Previously, in 2019, Nanjing police also applied social credit downgrading to some people who frequently violated traffic laws. However, instead of being judged by scores, they were labeled “unreliable”.
For individual cases, Foreign Policy In July 2018, a Chinese university denied admission to a student because his father had a low social credit score. In Jinan, dog owners get points deducted for walking their dogs without a leash or disturbing public order. A lawyer named Li Xiaolin was also rated “unreliable” after not following a court order since 2015, not being allowed to buy airline tickets or register for a credit card.
According to results published in 2022 by the Mercator Institute for China Studies (MERICS), local SCS trials focus more on building a transparent rules-based system, different from the ranking system used in commercial pilots. Citizens usually start with an initial score, then add or subtract depending on their actions. Some tests also allow citizens to appeal the score they are assigned.
On the business side, since 2015, the People’s Bank of China has licensed eight companies to test social credit systems, including Alibaba’s Sesame Credit, Tencent, car sharing service Didi Chuxing, and online dating Baihe.com. Companies partner with the government to develop the software and algorithms used to calculate credits.
Along with that, commercial pilot programs developed by private corporations are also allowed by the Chinese government. Compared to the state program, citizens can decide to refuse to participate at any time. People with good scores enjoy incentives such as priority credit loans, discounts on car sharing services, fast processing of visa applications, free medical examinations and priority hospital treatment.
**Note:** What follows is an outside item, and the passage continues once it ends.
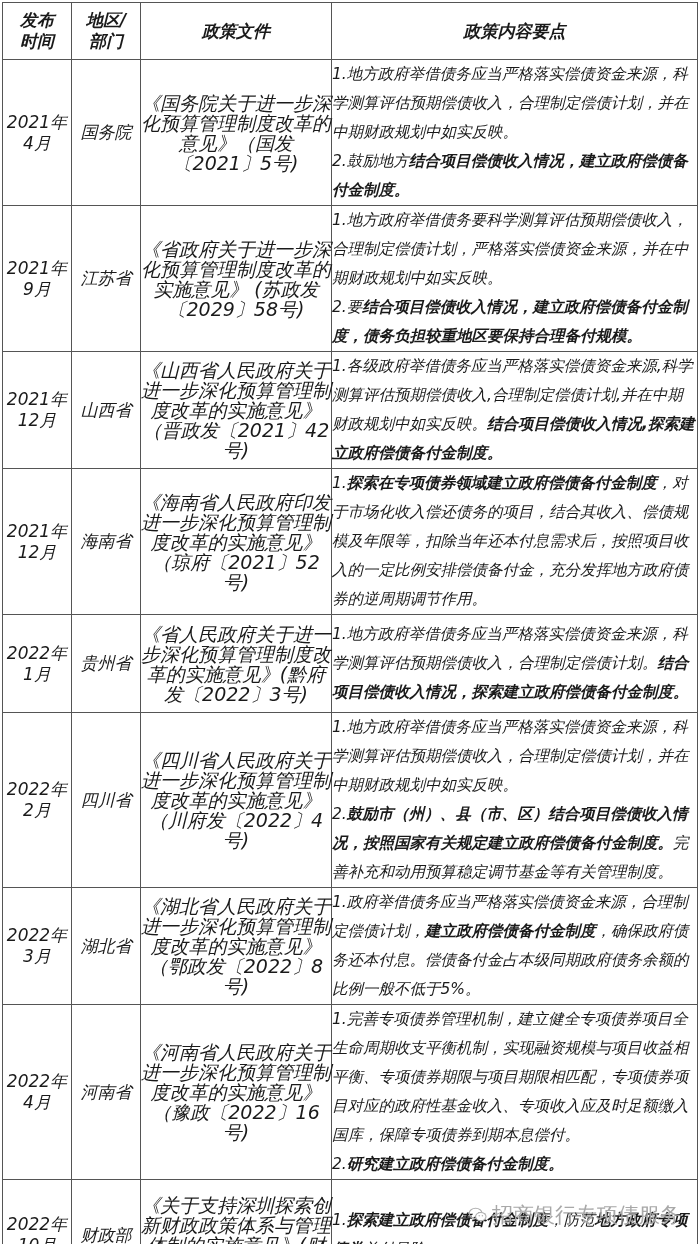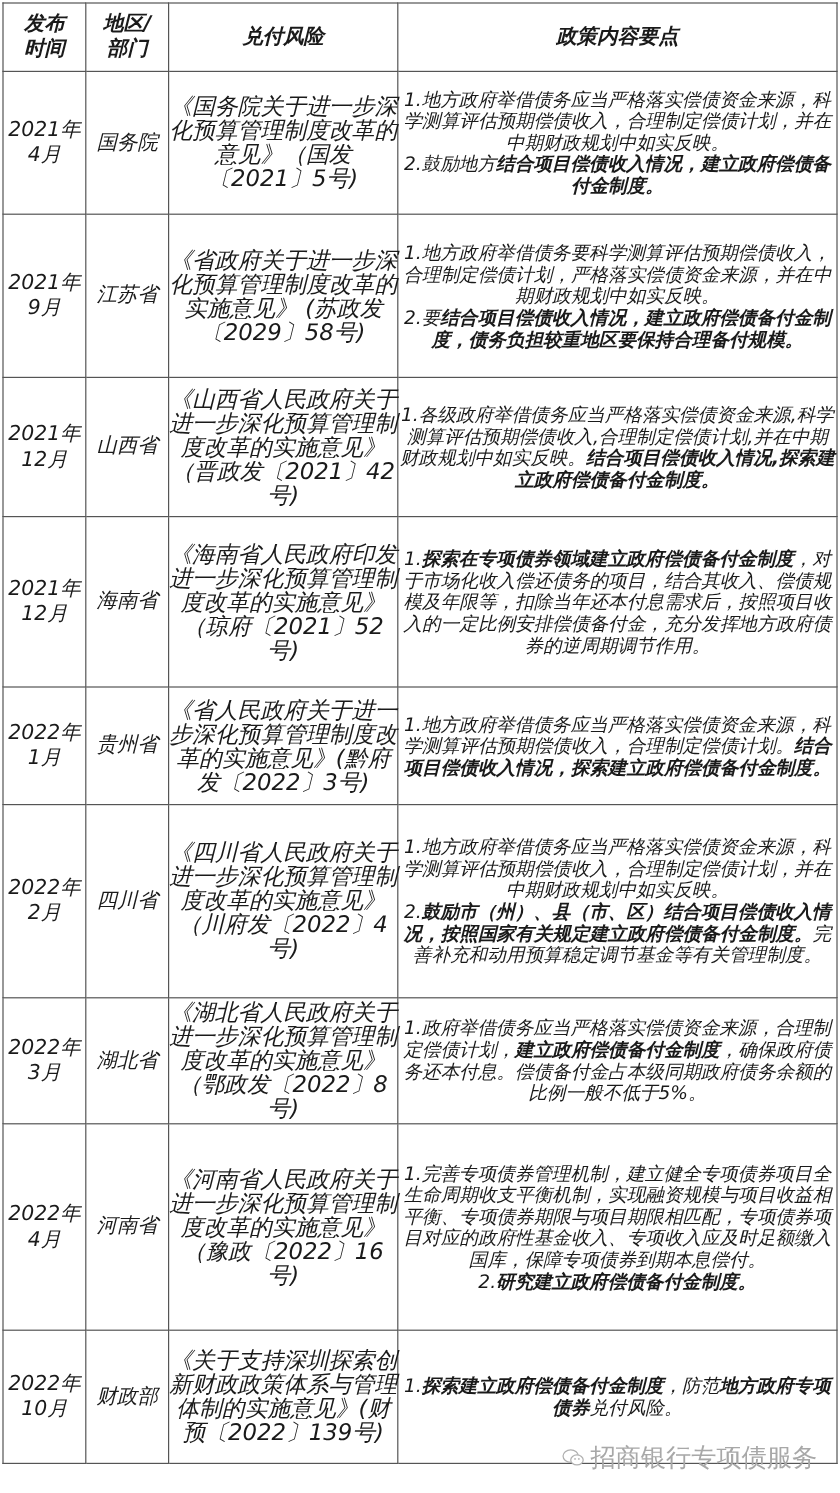"兑付风险" th { text: 兑付风险 -> 政策文件 }
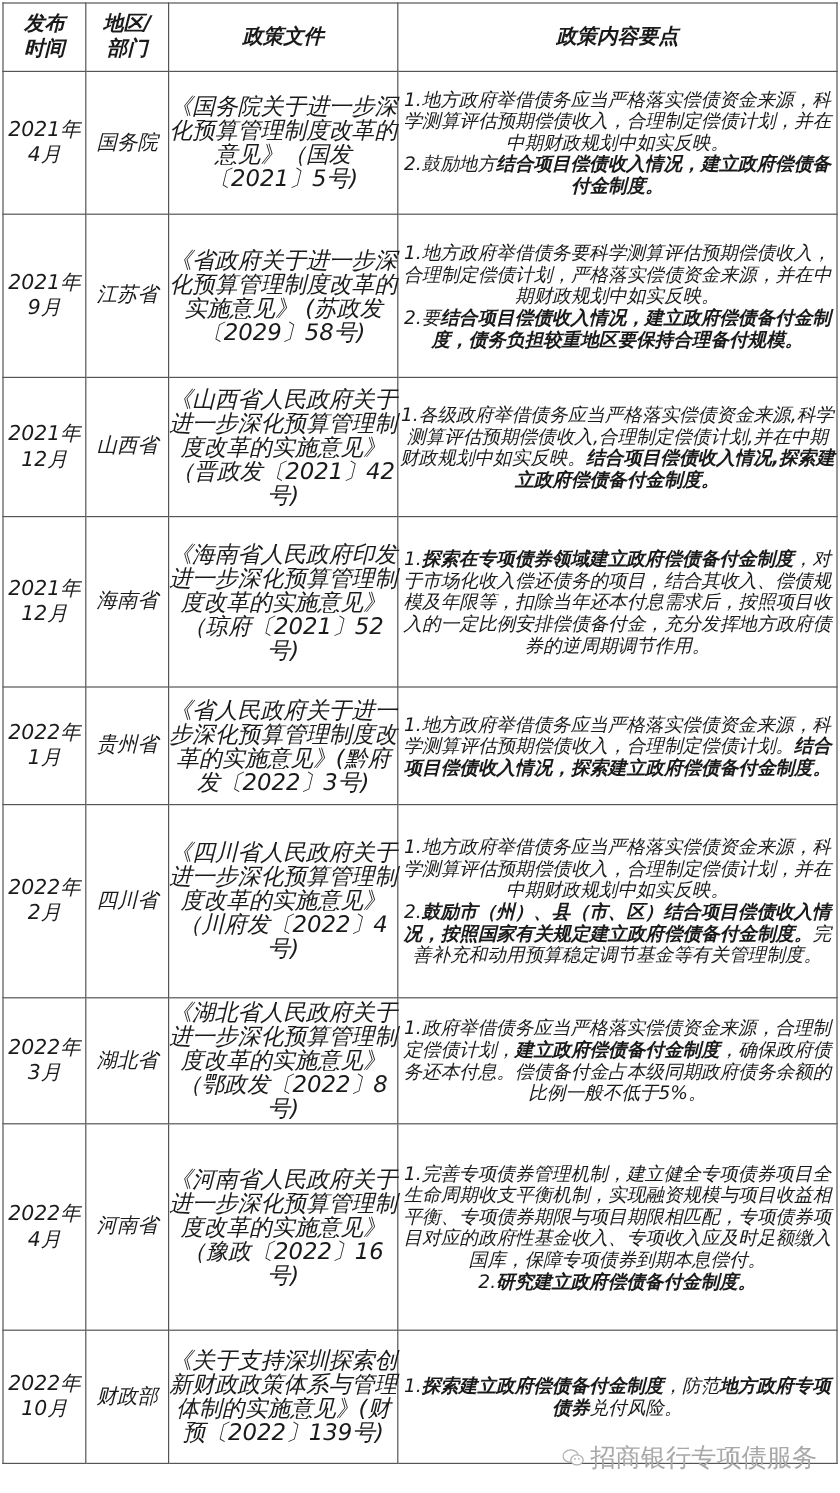"1.地方政府举借债务应当严格落实偿债资金来源，科学测算评估预期偿债收入，合理制定" td.content { line-height: 18px -> 29px; text-align: center -> left }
In instructions issued in March, China tightened the handling of dishonest acts. Businesses classified as seriously fraudulent will face significant restrictions, including a ban on accessing government funds, tax incentives and issuing securities. Industry blacklists are also expanding, signaling tighter scrutiny in the real estate, internet services, human resources and energy sectors.
Theo China Law Translatethe above experiments show that SCS does not assign a common score to all. Instead, the system operates as a network of databases from various agencies that monitor specific legal or administrative actions, not a centralized scoring platform or state-issued rankings.
“SCS is essentially a collection of administrative databases and sector-specific blacklists, gradually formed over more than a decade, mainly to enforce contracts and combat trade fraud,” researcher Lizzie Lee of the Asia Society Policy Institute told Newsweek. “This system is more akin to a vast management infrastructure, rather than a universal social score system.”
However, Ms. Lee warned that the system could be abused for specific purposes. Local differences also lead to uneven implementation across provinces and sectors.
“Technological limitations are the main obstacle,” Newsweek comment. “Despite the policy call for strong data integration, the infrastructure connecting the credit system across ministries, branches and regions in China is still under development. Recent changes are not a revolution in social control, but a tightening of China’s administrative system.”